Port Washington North is a village in Nassau County, on the North Shore of Long Island, in New York, United States. It is considered part of the Greater Port Washington area, which is anchored by Port Washington. The population was 3,160 at the time of the 2020 census.

The Incorporated Village of Port Washington North is located on the Cow Neck Peninsula and is the youngest village in the Town of North Hempstead.

==History==
The area now consisting of the Port Washington North was initially settled by European colonists – mainly Dutchmen and Englishmen – in 1644, after they purchased land from the people of the Matinecock Nation.

Port Washington North incorporated on May 16, 1932, after residents of the area unanimously voted in favor of incorporating that year. In doing so, it became the youngest village in North Hempstead – a title it retains. Its first Mayor, John Cocks, led the movement to incorporate; he was elected on August 2, 1932.

In 1931, one year prior to the incorporation of Port Washington North as a village, the adjacent village, Manorhaven, unsuccessfully attempted to annex the area – in addition to both the Port Washington Terrace neighborhood and what is now the Morewood Oaks neighborhood in unincorporated Port Washington. Manorhaven's annexation bid was unsuccessful due to legal disputes and how the residents in what would ultimately become Port Washington North preferred to incorporate as a separate village. When Port Washington North incorporated one year later, in 1932, the new village's territory effectively separated the two unincorporated areas – excluded from the territory of the newly-incorporated village of Port Washington North – from the rest of unincorporated Port Washington, in turn creating two exclaves.

In 1944, Nassau County announced that it would reconstruct Shore Road through the village, widening it to 70 ft and eliminating dangerous curves.
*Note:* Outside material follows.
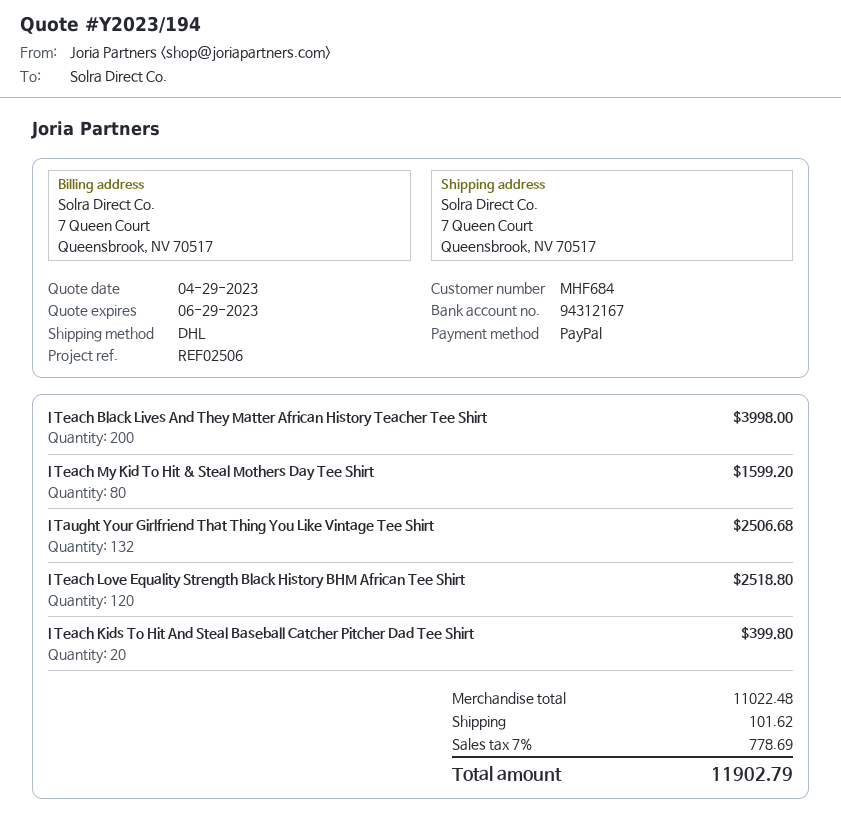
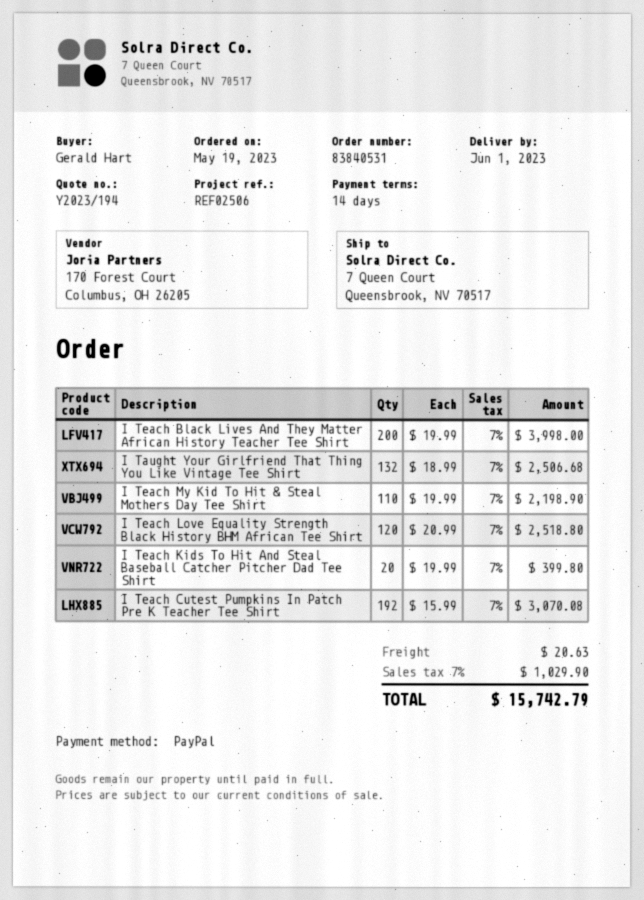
I Teach My Kid To Hit & Steal Mothers Day Tee Shirt: 80 for 1599.20 -> 110 for 2198.90
I Teach Cutest Pumpkins In Patch Pre K Teacher Tee Shirt: none -> 192 for 3070.08
shipping: 101.62 -> 20.63
tax: 7% = 778.69 -> 7% = 1029.90
total: 11902.79 -> 15742.79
The project involved the use of eminent domain, and some structures – including the historic, 1890-built Gildo's Hotel at the corner of Shore Road and Mill Pond Drive – were moved further back to accommodate the widened road while ensuring the structure's preservation.

In 1952, after holding a one regular board meeting per year for two decades, the Board of Trustees – the village's governing body – began holding its regular meetings once each month. One year later, in 1953, the village annexed an uninhabited area occupied by a sand mine along Cow Neck Road.

By the late 1950s, the Colonial Sand and Gravel Company began selling tracts of their land to developers. In 1959, approval was given by the village for developers to begin constructing the first section of Port Washington North's Soundview Village subdivision.

In 1973, after the village enacted a landmarks preservation ordinance and established a landmarks preservation commission, the Mill Pond Historic District was officially created by the village. This historic district is located along Mill Pond Road, overlooking Mill Pond.

On May 16, 1982, the Village of Port Washington North celebrated its 50th anniversary. In honor of the occasion, village officials officially designated eleven historical sites within the village as Village of Port Washington North Historic Landmarks.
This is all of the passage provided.